So I've watched some of FeministFrequency's videos on sexism in video games (and Lego, but that's a totally different story), and while I can understand some of what she's saying, she words them terribly, and gives little to no advice on changing them. Now, don't discredit me on my counter arguments just because of my gender, as I have a large group of friends (in which I'm the only male) and they have made the same points I am about to make, so let's get started.
First Point: Sexy=/=Sexist.
From what I've seen, nearly all of her "video games are sexist" arguments are based entirely on character design or other aesthetic details, these things however do not define a character, just like clothing choice does not define a person, and while there is a limit to what is acceptable in terms of a character's wardrobe (I don't want to see any more DOA Beach Volleyball level crap), there is absolutely nothing wrong with a little eye-candy. Let's take a look at Lara Croft for example, while she's known and often criticized for being rather top-heavy, you can't say she's not a good character. Lara has been shown to be fearless, witty, independent (but not opposed to help), and capable, as well as being a pretty face, just like Indiana Jones, in fact, one of my old friends (who, again, is a female) liked Tomb radier so much as a kid that she wanted to be an archeologist, she never said "oh look at her boobs, she's ruining society" she said "Wow! she's so cool, I wanna be like than when I grow up". Since Lara is a likable, moderately well-written character, she is not sexist, well, I should say she wasn't sexist, from what I've seen of the new Tomb Raider game, they tried so hard to appeal to the feminists opposing her based on design, that they also ended up stripping her of everything likable, in order to make her more human. Basically my main point is objectification for sex appeal only is bad, but objectification/exaggeration in and of itself is not, nobody would like Superman if he was designed as a human doing normal human things, people like him because he's what people wish they could be like, it gives fans an escape from reality.
Also, this argument can be sexist in and of itself, as it is dangerously close to what many feminists are looked down upon for doing, by their own demographic, it's become known as "slut-shaming" and it basically tells women that if they show off a little skin, wear form-fitting clothes, like girly thing, or whatever, that they are ruining the female image, or rather, their idea of what the female image should be. In my eyes, telling women that they aren't allowed to be proud of their body is just as bad as telling women that they have to look a certain way, and can potentially kill self-esteem in an instant.

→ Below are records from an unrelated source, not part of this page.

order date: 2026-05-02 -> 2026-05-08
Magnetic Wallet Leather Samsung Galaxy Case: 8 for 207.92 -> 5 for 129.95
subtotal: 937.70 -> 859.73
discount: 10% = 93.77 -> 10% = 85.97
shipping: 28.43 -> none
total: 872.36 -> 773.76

Second point: Ignoring the good, inflating the bad.
Although Anita has once stated that if she made a certain amount of money she would make a video regarding some good examples of strong women in gaming, she has never done so, and I severely doubt she ever will. As such, I will list off some games where women are written well and not just sex appeal, and then some specific examples.

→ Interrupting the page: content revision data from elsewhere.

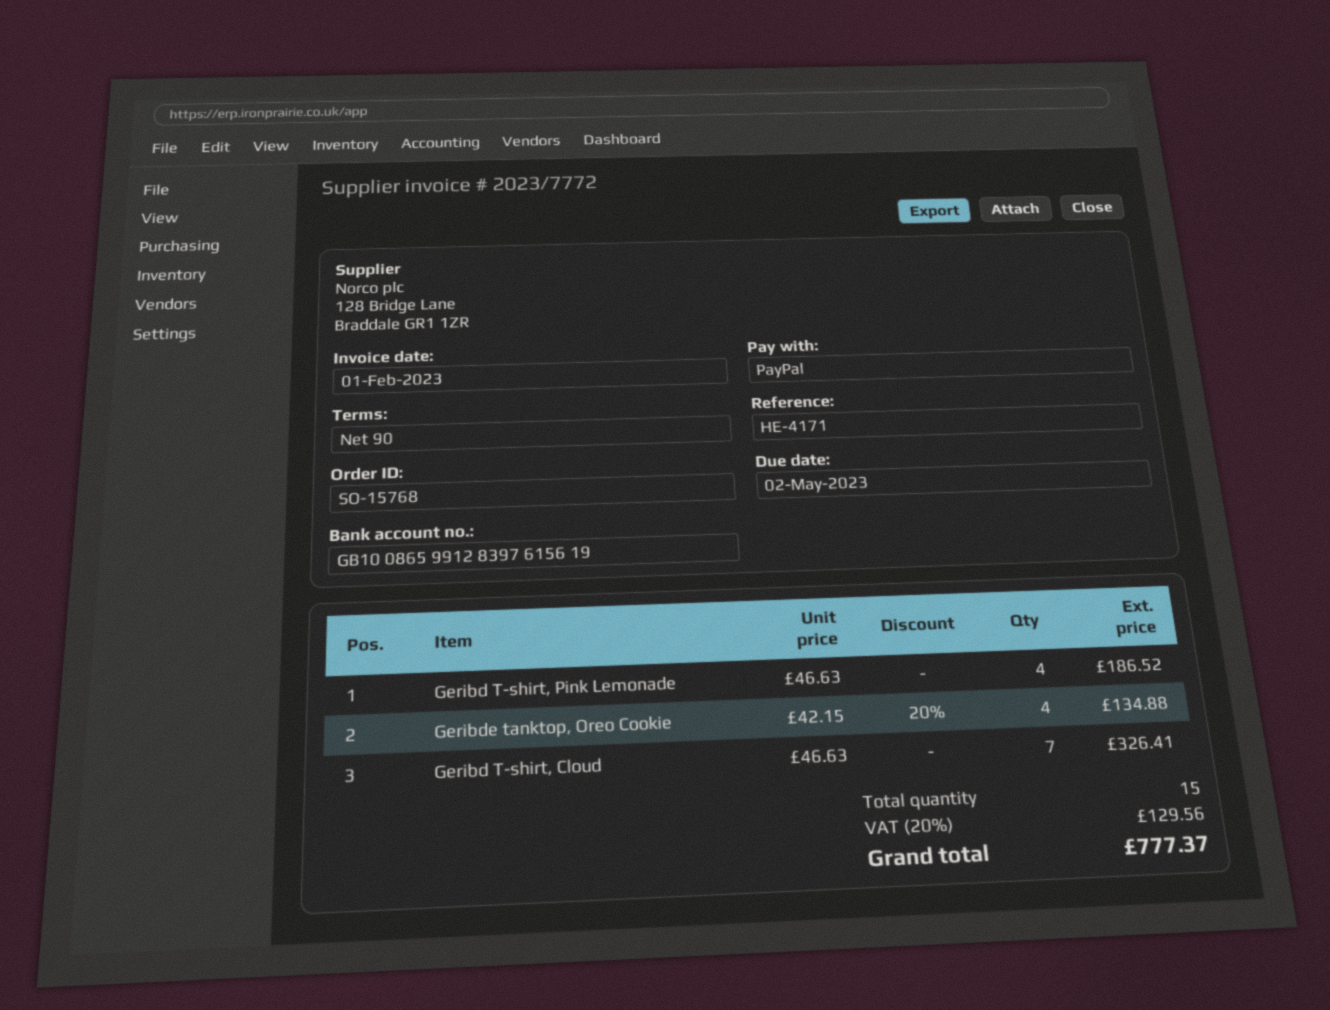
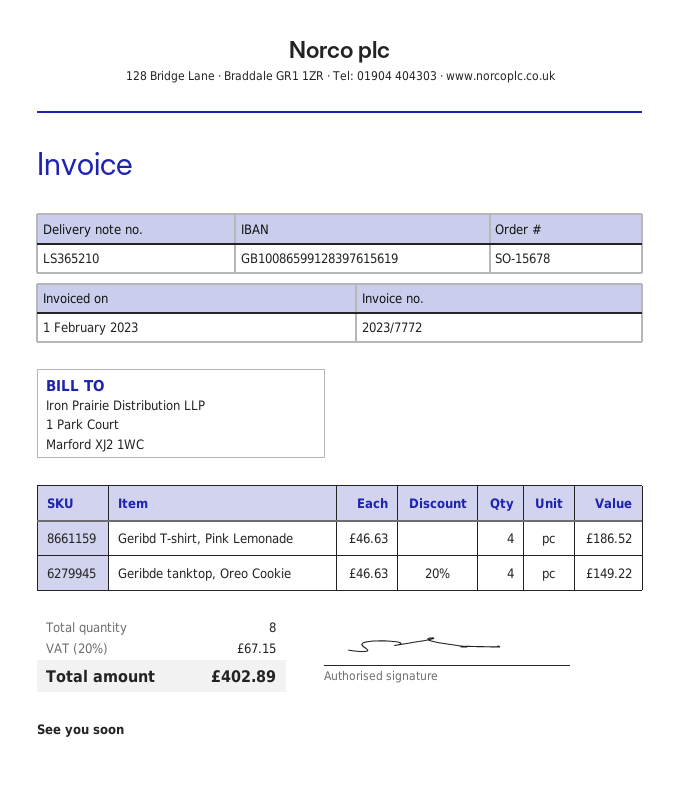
order number: SO-15768 -> SO-15678
Geribde tanktop, Oreo Cookie: 4 x 42.15 - 20% = 134.88 -> 4 x 46.63 - 20% = 149.22
Geribd T-shirt, Cloud: 7 x 46.63 = 326.41 -> none
total quantity: 15 -> 8
tax: 20% = 129.56 -> 20% = 67.15
total: 777.37 -> 402.89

Metal gear solid, Beyond Good and Evil, Final Fantasy 13, Tomb Raider 1-3, Half-Life 2, Portal, Touhou, Metroid Fusion, Skullgirls, and these are only a few of many. Anita's fans may be surprised and appalled that I included "Skullgirls" in that list, but if you've ever played the game's multiple stories, you'd know that the characters are all given well-written backstories, and interact naturally with the rest of the cast, in fact, Painwheel, Filia, and Peacock are some of the only fighting game characters that I've ever had an emotional attachment to, something I could never say about Ryu or Sub-Zero, and everyone in my group of friends loves the game as much as I do.
As for some specific well-written characters, there's Maryl from the metal gear solid series, who's been able to hold her own in multiple wars and countless enemy encounters, and even rejects her husband's initial proposal, just so she could propose herself. Then there's Jade from Beyond good and evil, a very relatable character who can almost even serve as role-model material, something that cannot be said for nearly any video game lead, regardless of gender. There's Alyx from Half-life 2, the most likable assistant character in the game, and one of the few npc's that have ever been helpful. There's Elena from Uncharted, who's sarcasm actually had me laughing just as much as Sully or Drake. And how about a character with no sex appeal, but is so likable that many people, including myself, consider her the most well-written video game antagonist of all time, Mother. Flipping. GlaDOS.
Third Point: You've been swindled
If you pay attention to FeministFrequency's kickstarter promo video, you can clearly see that she already has everything she needs for a review, she has an HD camera, every game console, various sets, stage lights, microphones, and her own frigging studio, so why does she need more money? She said she was going to buy games for research, but no amount of games costs 100,000 dollars, especially if you just rent them to see their content. But through clever use of manipulation of her peers and pandering to her demographic, she was able to raise more money in a few weeks than most of America makes in a year, all for something she could do for free, if she really wanted to make a difference, she would donate some of the money to charities that help domestic violence victims or something, not stuff it all in a bank somewhere and talk about how much culture hates women. So to all her supporters, you've been duped, plain and simple, and I'm sorry.
So I'll just say this in closing; design doesn't make a character, good writing makes a character, and as such, design doesn't make a character sexist, bad writing makes a character sexist.